++++ DATA FOR REVIEW
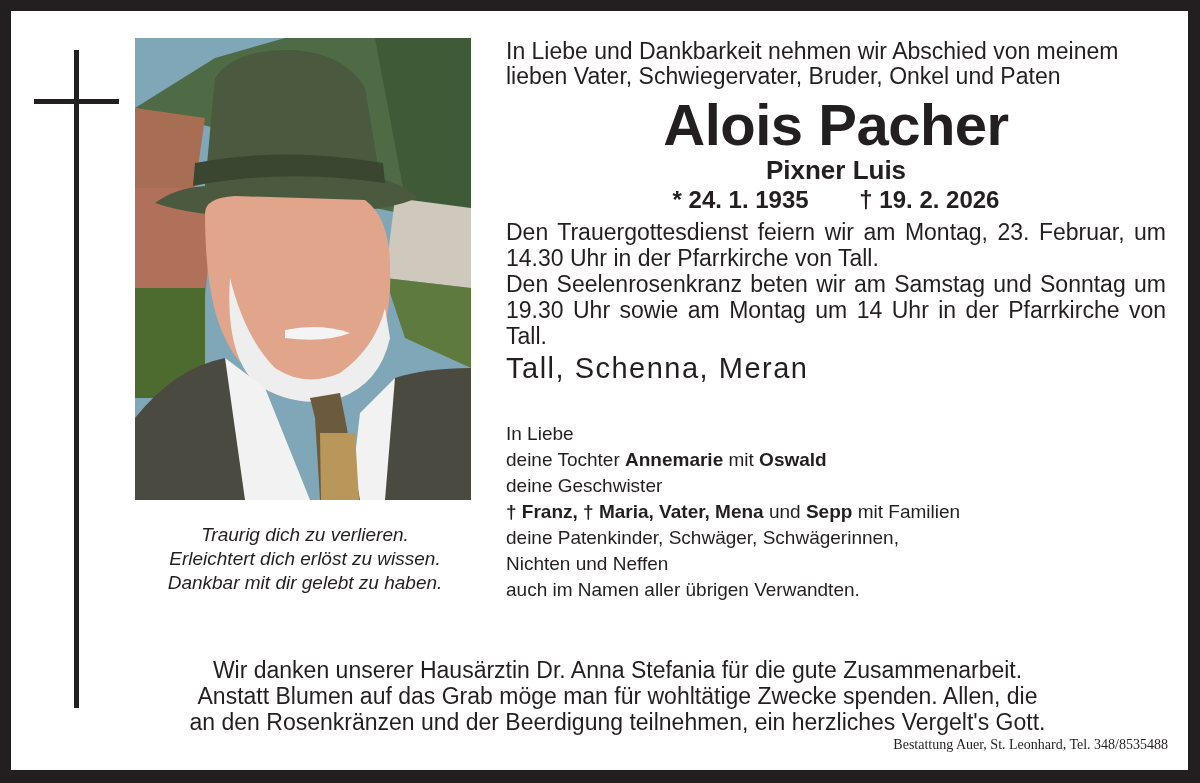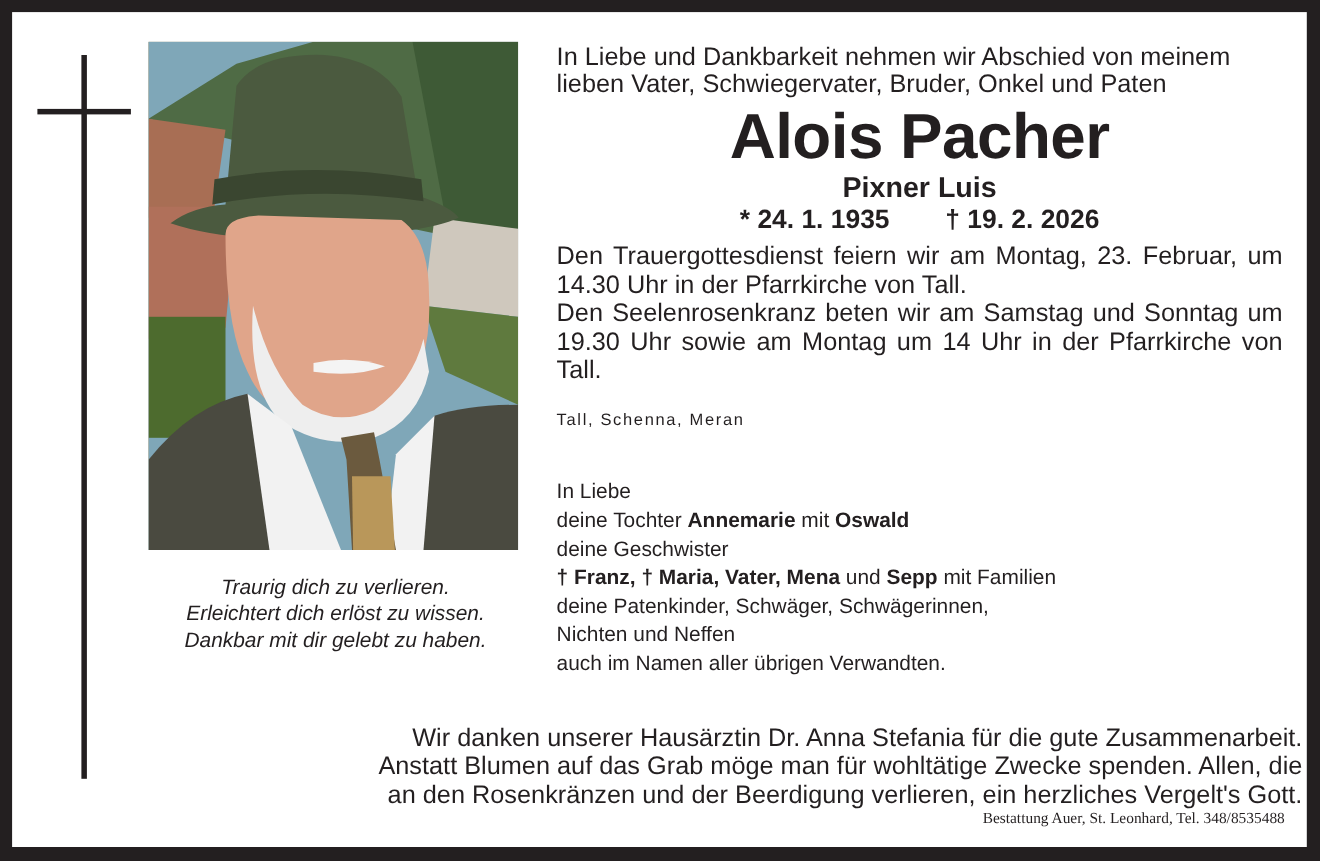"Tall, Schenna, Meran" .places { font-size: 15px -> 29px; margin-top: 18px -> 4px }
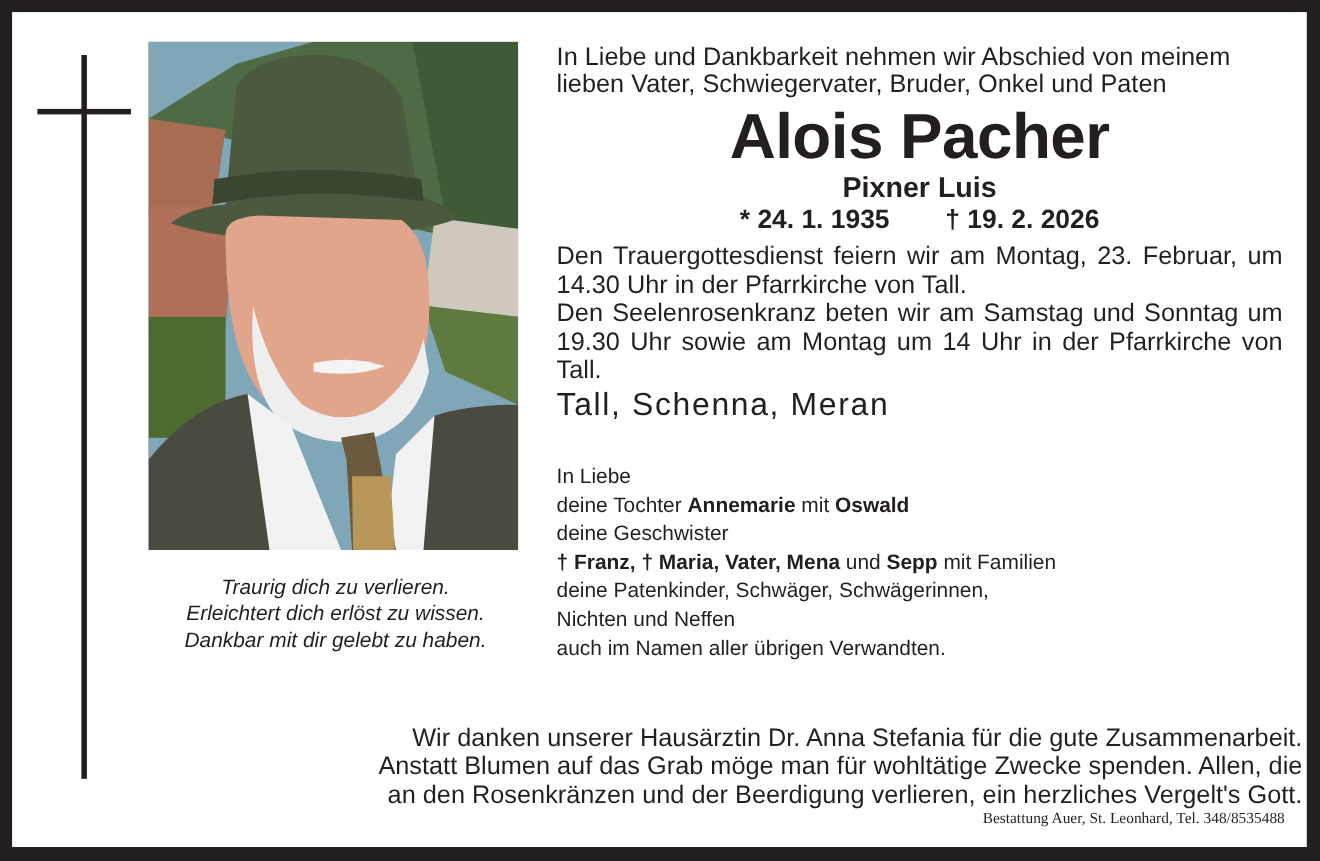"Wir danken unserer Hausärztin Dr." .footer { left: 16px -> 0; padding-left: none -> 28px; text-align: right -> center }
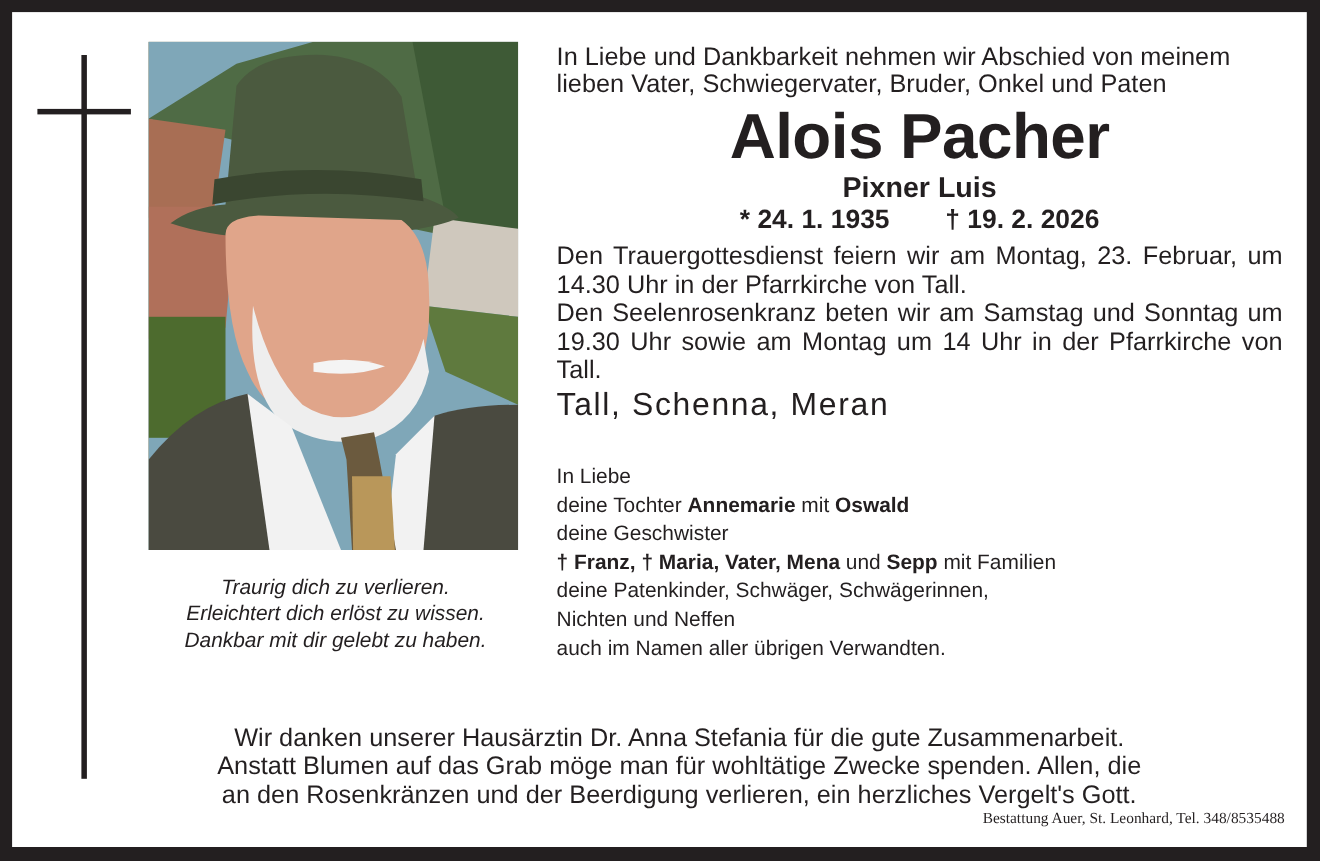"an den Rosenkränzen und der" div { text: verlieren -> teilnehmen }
++++++++
++++ DATA FOR REVIEW
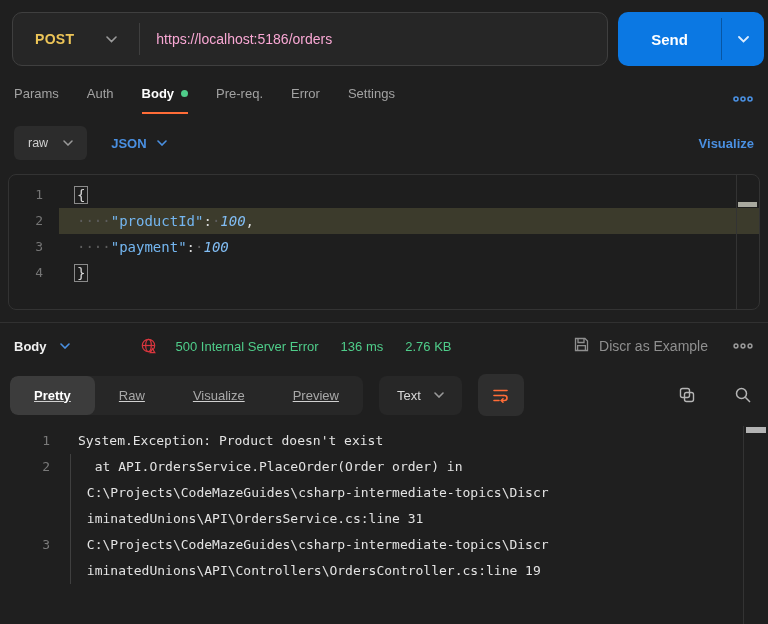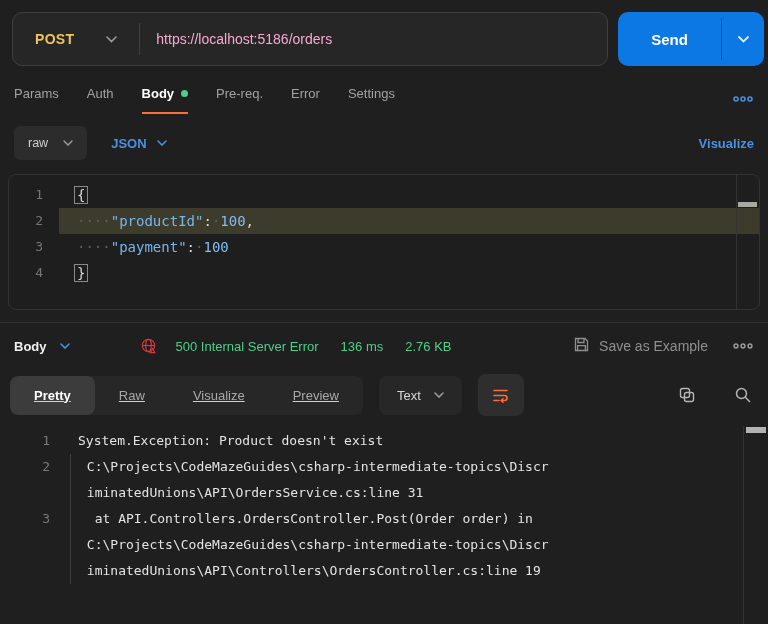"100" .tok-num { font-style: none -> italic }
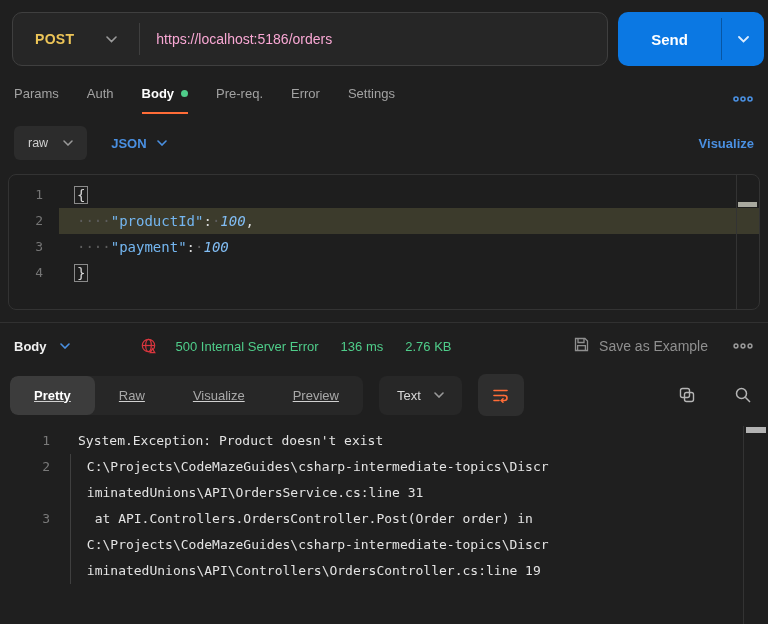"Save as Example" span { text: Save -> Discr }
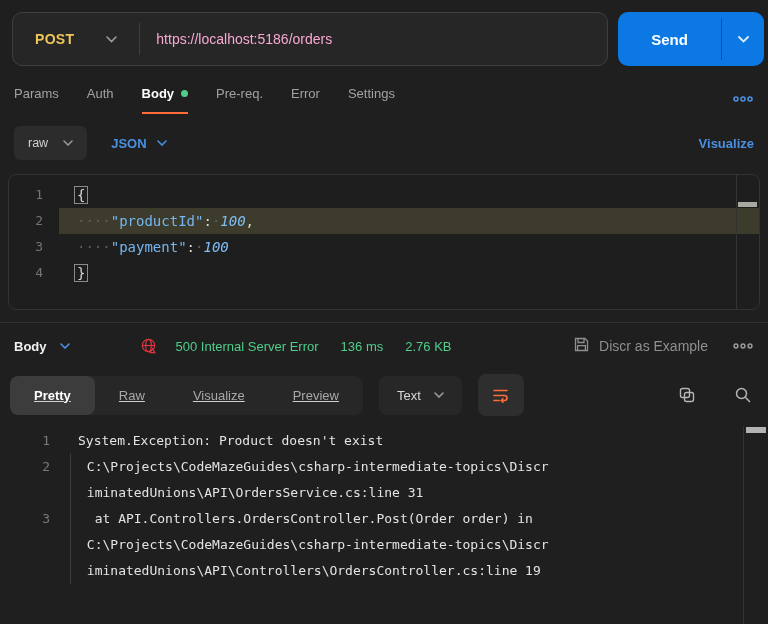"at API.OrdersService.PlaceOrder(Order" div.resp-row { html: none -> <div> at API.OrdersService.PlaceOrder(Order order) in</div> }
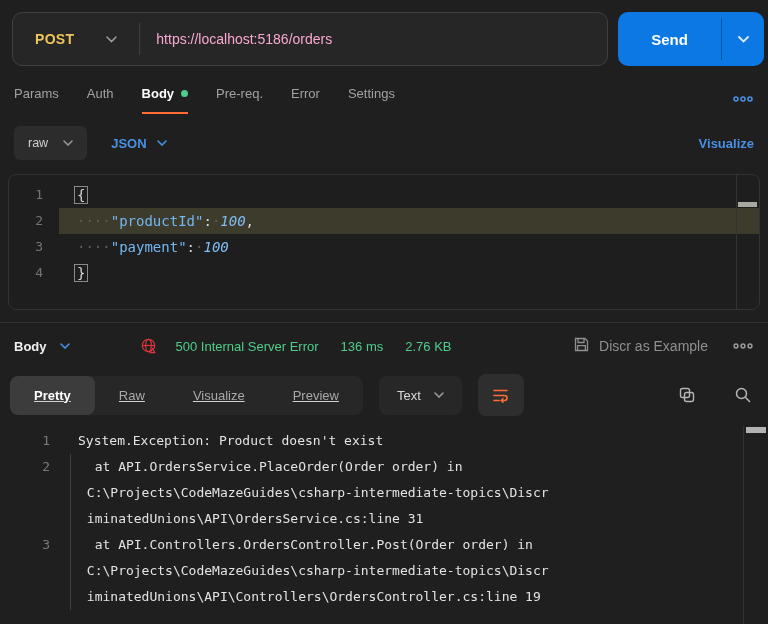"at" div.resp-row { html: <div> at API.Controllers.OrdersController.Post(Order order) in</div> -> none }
++++++++
> YOUR TASK
When you reach the line holding "html: none ->" in the listing above, begin retyping exactly, and stop once the line holding "html: <div> at" is done; pictures stay out.

> ANSWER TO THE PROBLEM
"at API.OrdersService.PlaceOrder(Order" div.resp-row { html: none -> <div> at API.OrdersService.PlaceOrder(Order order) in</div> }
"at" div.resp-row { html: <div> at API.Controllers.OrdersController.Post(Order order) in</div> -> none }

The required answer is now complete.